Person A takes a bullet to the head. His heart & lungs & kidney are fine, but his EEG is flatline & 2 neurologists/neurosurgeons certify brain death. His main doctor talks to family about several issues - withdrawing life support and organ donation.
(UNPAID ADVERTISEMENT: No organs are accepted without next-of-kin approval. If you intend that your organs be donated, tell people! It helps make a difficult decision with confidence at a time when time matters. Back to our regular programming)
Immediately blood is drawn & lymphocytes are tested for HLA type. That is in called to the nearest transplant coordinator while organs are being collected. The information is entered into the computer & any perfect matches in patients 1-25 come up. Then any good matches, then any marginal matches. If more than 2 in any group come up, for kidneys, it goes by date entered into the system (I think); for other organs, it goes by medical urgency. A recent change is that matching the organs to recipients in that area is given less importance; matching to the people in most need, even if further away, is given more importance.

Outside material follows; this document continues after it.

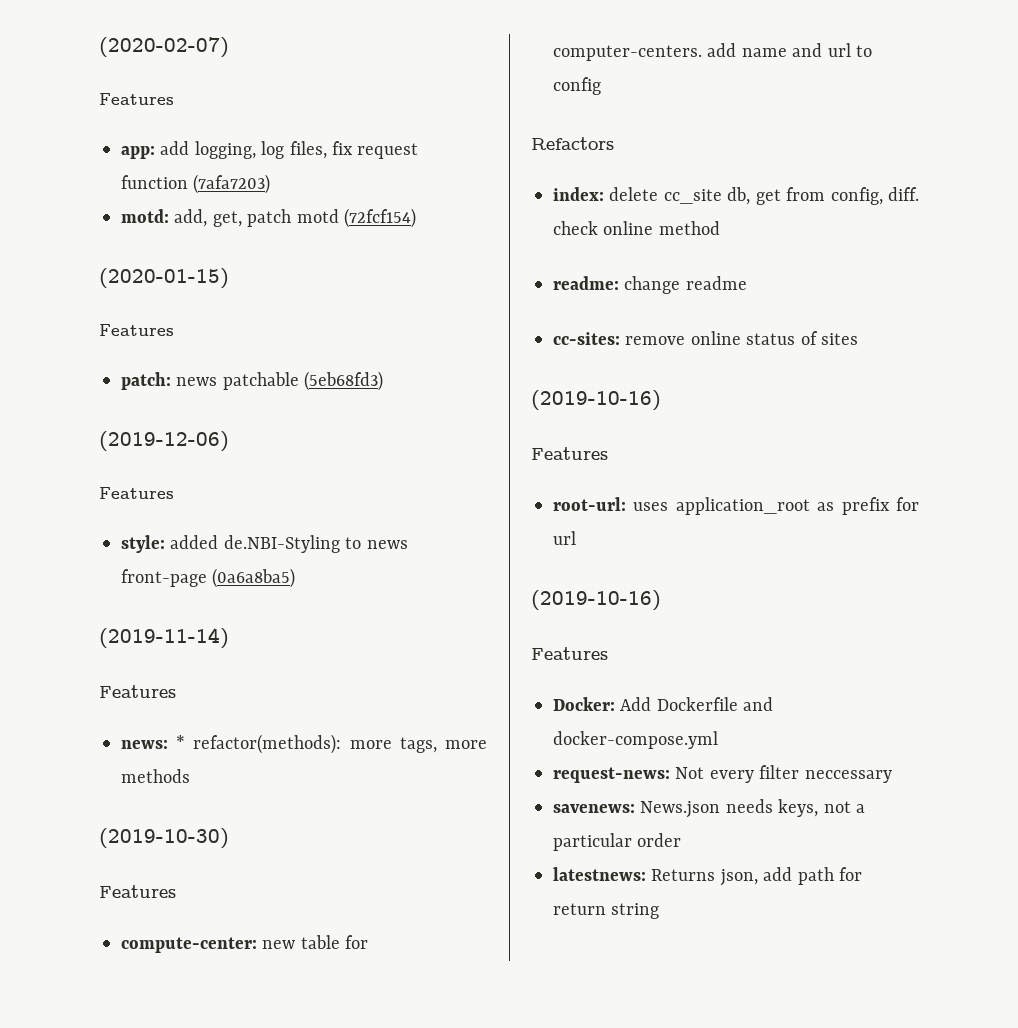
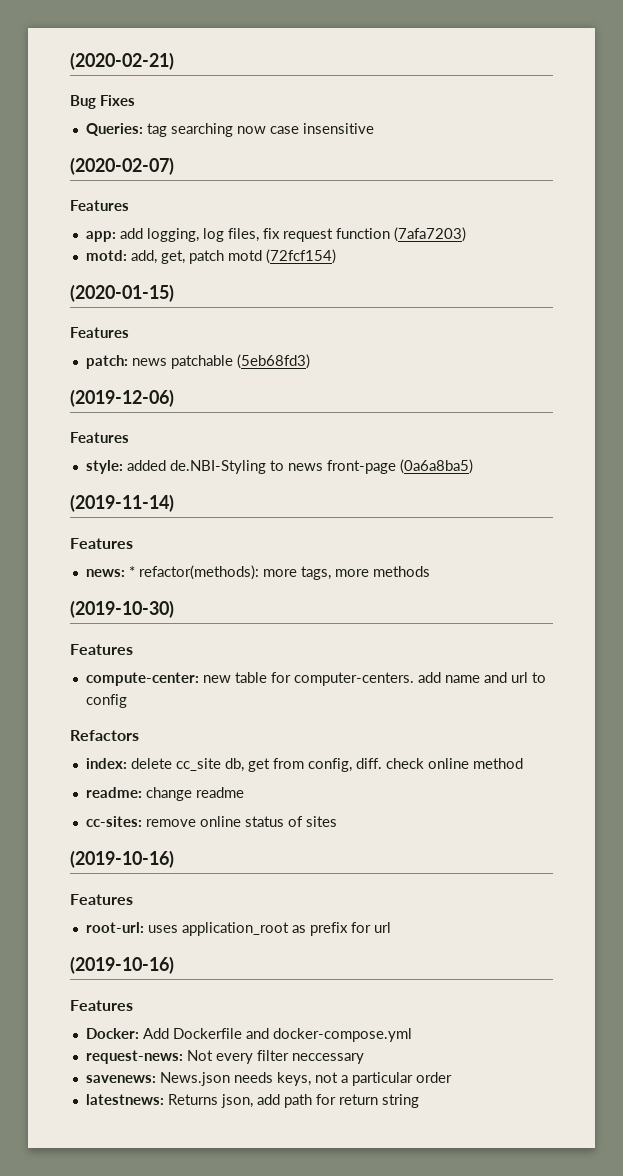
(99, 47) none -> [70,52,174,70] [70,95,135,109] [85,123,374,137] (2020-02-21) // Bug Fixes // Queries: tag searching now case insensitive //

Kidneys are also different in that healthy people can live with just one, so that siblings are a potential source of an exact match (25% chance) or marginal-good match (probably another 5-10% chance) and they can choose to donate a kidney to you.

The whole organ transplant system is political. THere are many ethical dilemmas, particularly in the arena of liver transplants since alcohol-related cirrhosis is the single biggest cause of liver failure. Many cried out that “innocent” people died who could have benefitted from one of the livers allocated to Mickey Mantle. But if thousands of baseball fans thought about organ donation as a result of the publicity, & decided to become organ donors, and just 3 of them have since died & donated organs, more lives were saved. Tough decisions in many cases…


Sue from El Paso
members.aol.com/majormd/index.html

What are you trying to imply, Akat? my brain transplant went like clock work.But as to your"turning matters around" if the… wait a minute. Are you saying that donating means giving ?
major, make that ‘geo-political’ did they get that worked out yet? Some states were passing laws that ‘their’ organs couldn’t go to out of staters.Well, for Kansas and Alabama, I agree. And Arkansaw probably uses all they got in state, with the incredibly close almost exact genetic matches there.